L’ombre d’Emily

Gone Girl

Film. Parodie géniale de Gone Girl (Fincher, 2014), l’Ombre d’Emily est un méta-film, hypra-drôle et méga-girly. Explications.

Temps de lecture 4min

Par Théo Ribeton

Six ans se sont écoulés depuis la publication originale du Gone Girl de Gillian Flynn. Quatre depuis l’adaptation par David Fincher, avec Ben Affleck et Rosamund Pike dans les rôles principaux. Gone Girl a fixé un nouveau canon du polar à l’écrit comme à l’écran : la femme prétendument assassinée, le mari prétendument coupable, la vérité qui lentement se désagrège, la haine tranquille des époux, l’art discret de la manipulation, et surtout la réversibilité parfaite de l’intrigue sont désormais le canevas du thriller post-2012. Vendu depuis comme des petits pains, copié, cité, réadapté (on annonce une série tirée du livre avec Amy Adam). Et aujourd’hui on entre inévitablement dans la phase parodique avec L’Ombre d’Emily.

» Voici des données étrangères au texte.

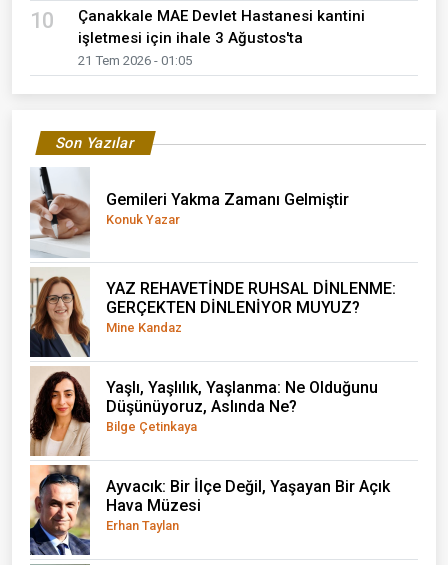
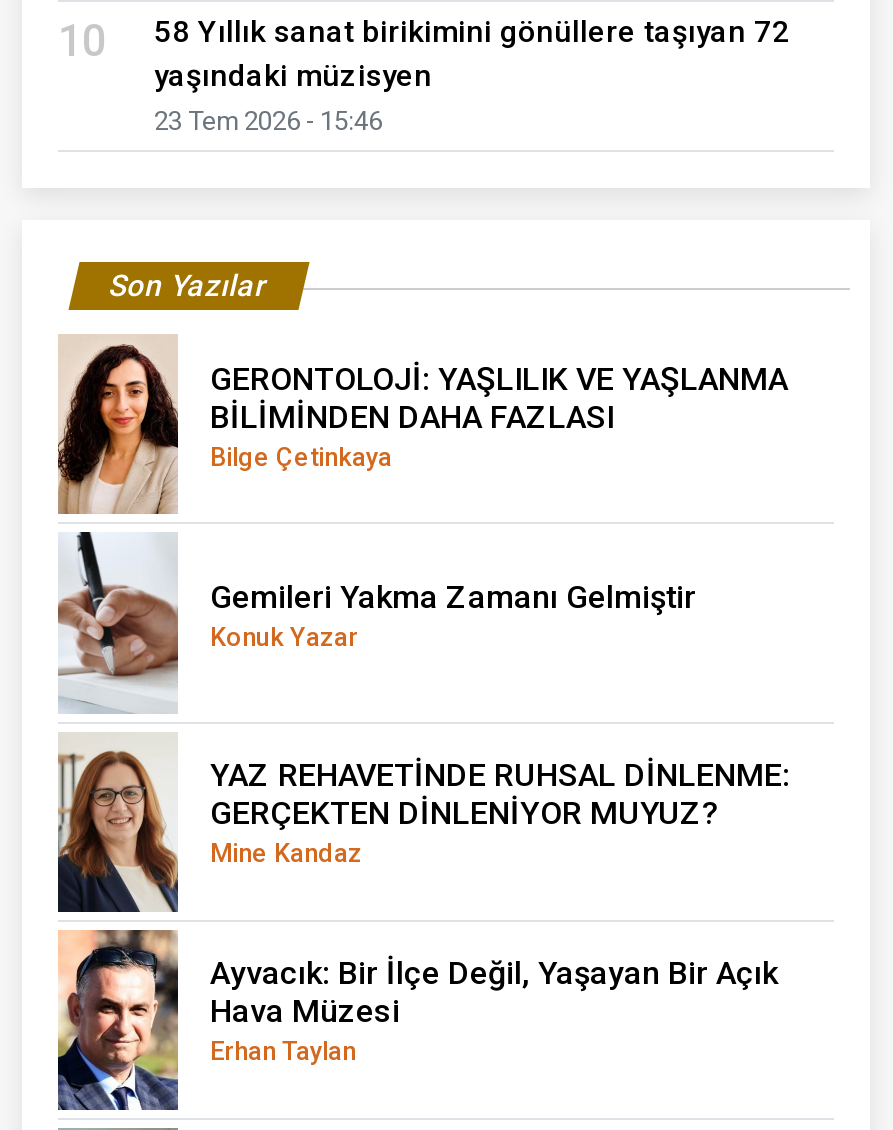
- Çanakkale MAE Devlet Hastanesi kantini
- işletmesi için ihale 3 Ağustos'ta
- 21 Tem 2026 - 01:05
+ 58 Yıllık sanat birikimini gönüllere taşıyan 72
+ yaşındaki müzisyen
+ 23 Tem 2026 - 15:46

+ GERONTOLOJİ: YAŞLILIK VE YAŞLANMA
+ BİLİMİNDEN DAHA FAZLASI

moved down: Gemileri Yakma Zamanı Gelmiştir | Konuk Yazar | YAZ REHAVETİNDE RUHSAL DİNLENME: | GERÇEKTEN DİNLENİYOR MUYUZ? | Mine Kandaz

moved up: [image] | Bilge Çetinkaya

- Yaşlı, Yaşlılık, Yaşlanma: Ne Olduğunu
- Düşünüyoruz, Aslında Ne?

Paul Feig, king de la comédie d’action au féminin pour le meilleur

Il est également tiré d’un roman, Disparue déjà qualifié à sa sortie de version « méta » du bestseller de Gillian Flynn. « Méta », c’est à dire avec, après, au-delà de son modèle. Le film en est la version shootée aux amphétamines. Soit une enquête sur la disparition d’une jeune mère, femme de pouvoir intimidante et secrète, partageant son existence entre une vie de famille pavillonnaire et un boulot dans la mode newyorkaise très high profile. Enquête menée par son exact opposée : une jeune maman, vloggeuse puériculture, toujours souriante et apparemment sans secret, devenue la meilleure amie d’Emily les semaines précédant sa disparition. Soit une énumération des indices girly (« mode », « jeunes mamans »…) au cœur du paysage du thriller. L’adaptation ciné mise plein pot sur ces arguments glamours.

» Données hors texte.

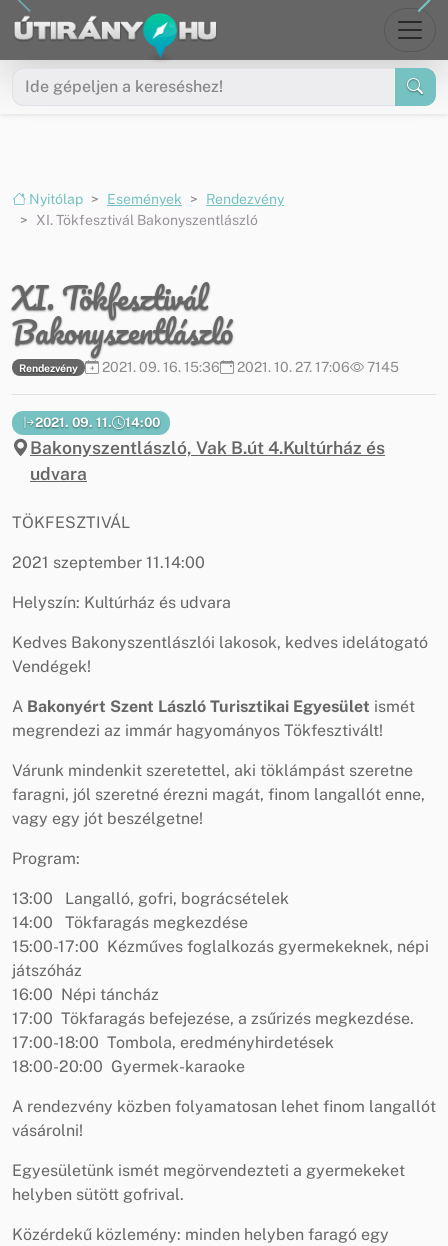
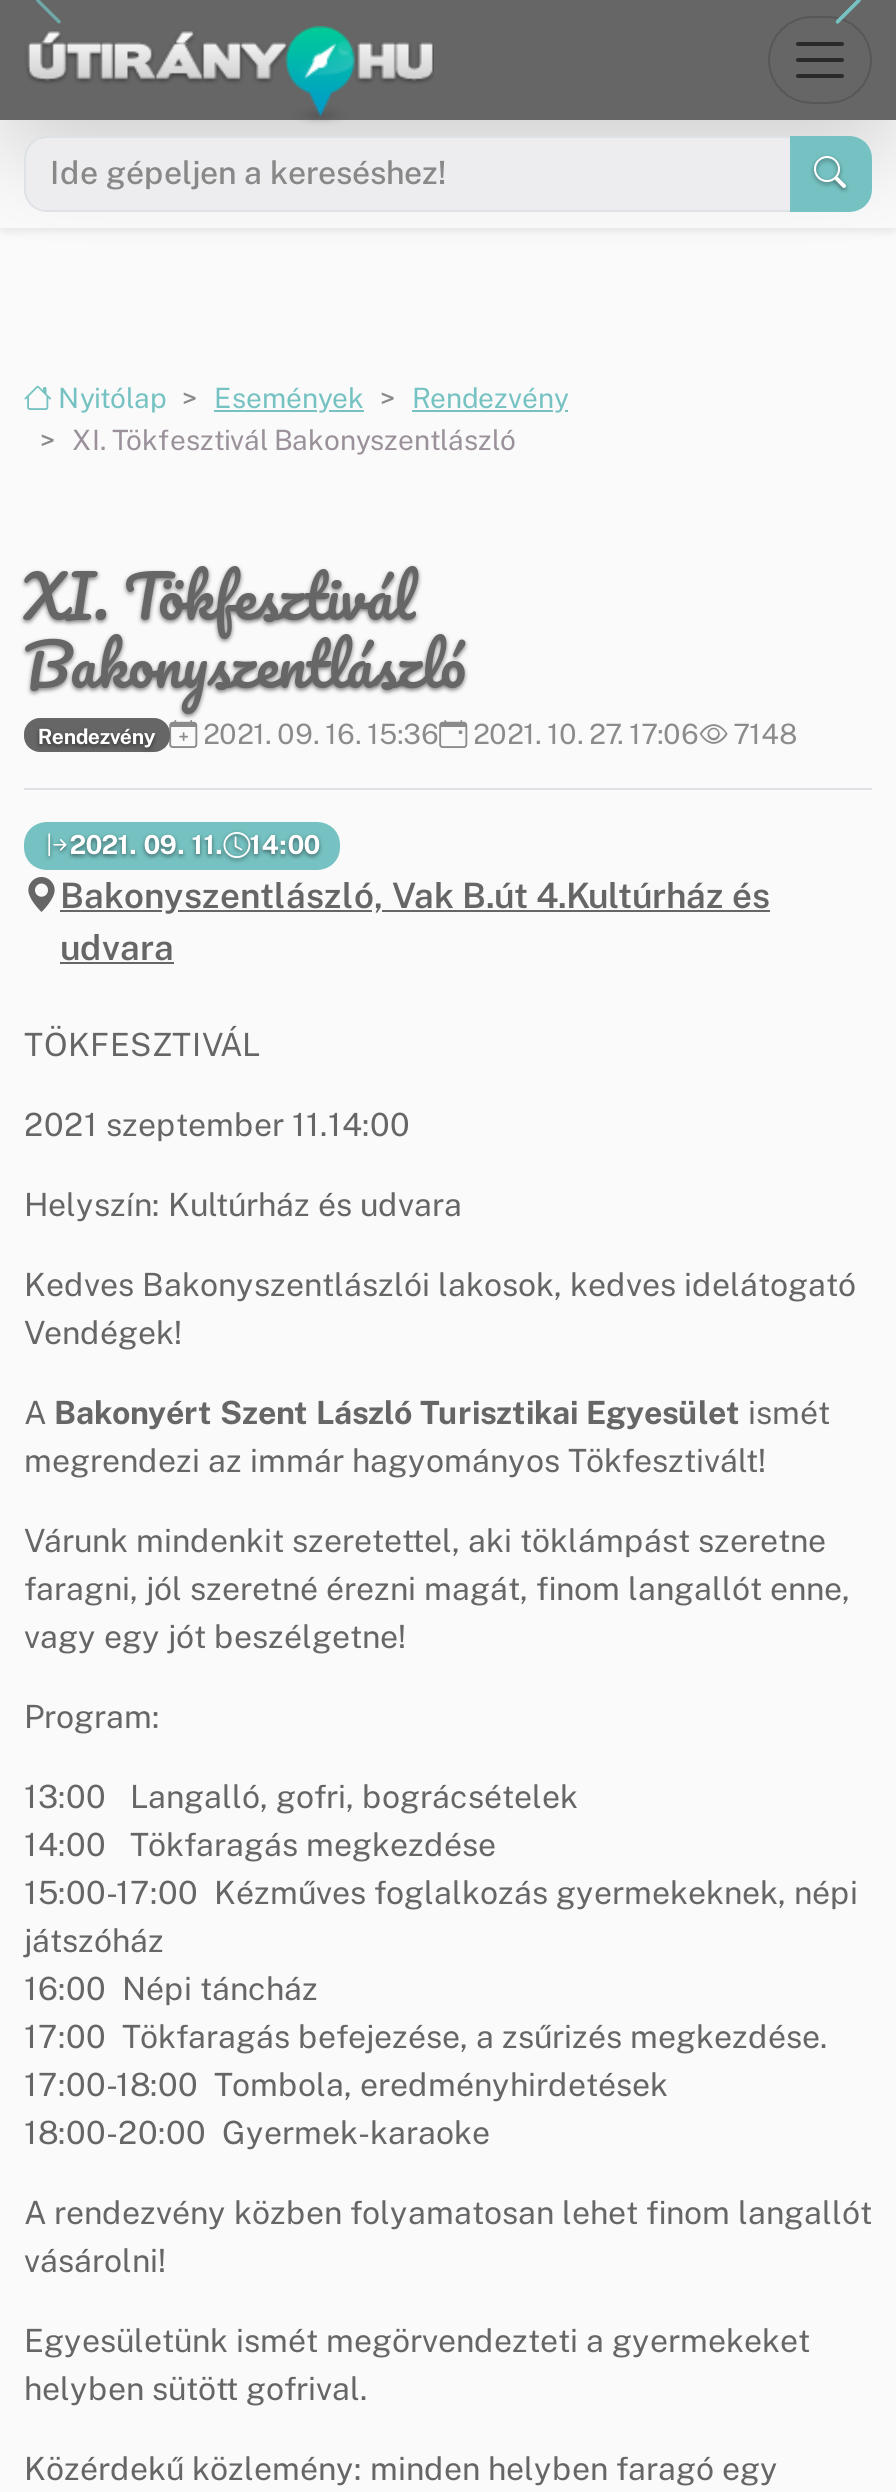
- Rendezvény 2021. 09. 16. 15:36 2021. 10. 27. 17:06 7145
+ Rendezvény 2021. 09. 16. 15:36 2021. 10. 27. 17:06 7148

À la réalisation, Paul Feig, king de la comédie d’action au féminin pour le meilleur, comme pour le pire (S.O.S Fantômes, Spy…). Avec, dans les deux rôles principaux, deux égéries de saga girly millionnaires : Anna Kendrick (Pitch Perfect) et Blake Lively (Gossip Girl).

Résultat : L’Ombre d’Emily est à la fois un produit très commercial et easy watching, et un film pop et hallucinatoire virant peu à peu au delirium tremens. De Gone Girl il envoie rapidement valser les fondamentaux : le climat de placidité, l’installation tranquille de principes narratifs explosifs censés renverser le récit et le faire retomber sur ses pattes. Ici la machine à twists déraille : ateliers cupcakes, confessions incestueuses, faux meurtres livestreamés, découpages de décolletés et sexe à tous les étages. Le film de Paul Feig est un plongeon décomplexé dans sa propre parodie : les revirements de l’intrigue n’ont rien de stupéfiant, mais son effronterie fait écarquiller les yeux.

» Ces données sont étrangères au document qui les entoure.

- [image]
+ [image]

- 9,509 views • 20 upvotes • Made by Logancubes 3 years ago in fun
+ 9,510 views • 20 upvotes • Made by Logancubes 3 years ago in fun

Aucun soubassement moral au récit : qui est bon, qui est mauvais, la question ne se pose pas. La misogynie de Gone Girl avait provoqué des débats houleux, que d’obscurs forums tentent encore de régler, alors que L’Ombre d’Emily est purement ludique, d’incorrigiblement persifleur et définitivement ironique. Se moquant finalement autant des airs supérieurs du film de Fincher, que de la creuse frivolité des séries girly et de leur défilé de mode permanent (le moindre changement de séquence offre aux héroïnes un nouveau look d’enfer).

L’Ombre d’Emily est aux polars XXIe siècle ce que la saga Scream de Wes Craven était au cinéma d’horreur des années 80. Un film sur-conscient de lui-même, à la fois extrême et parodique. Dans un tableau satirique et post-fictionnel on s’attend à tout moment à voir un volume de Gone Girl trainer nonchalamment sur une table de chevet.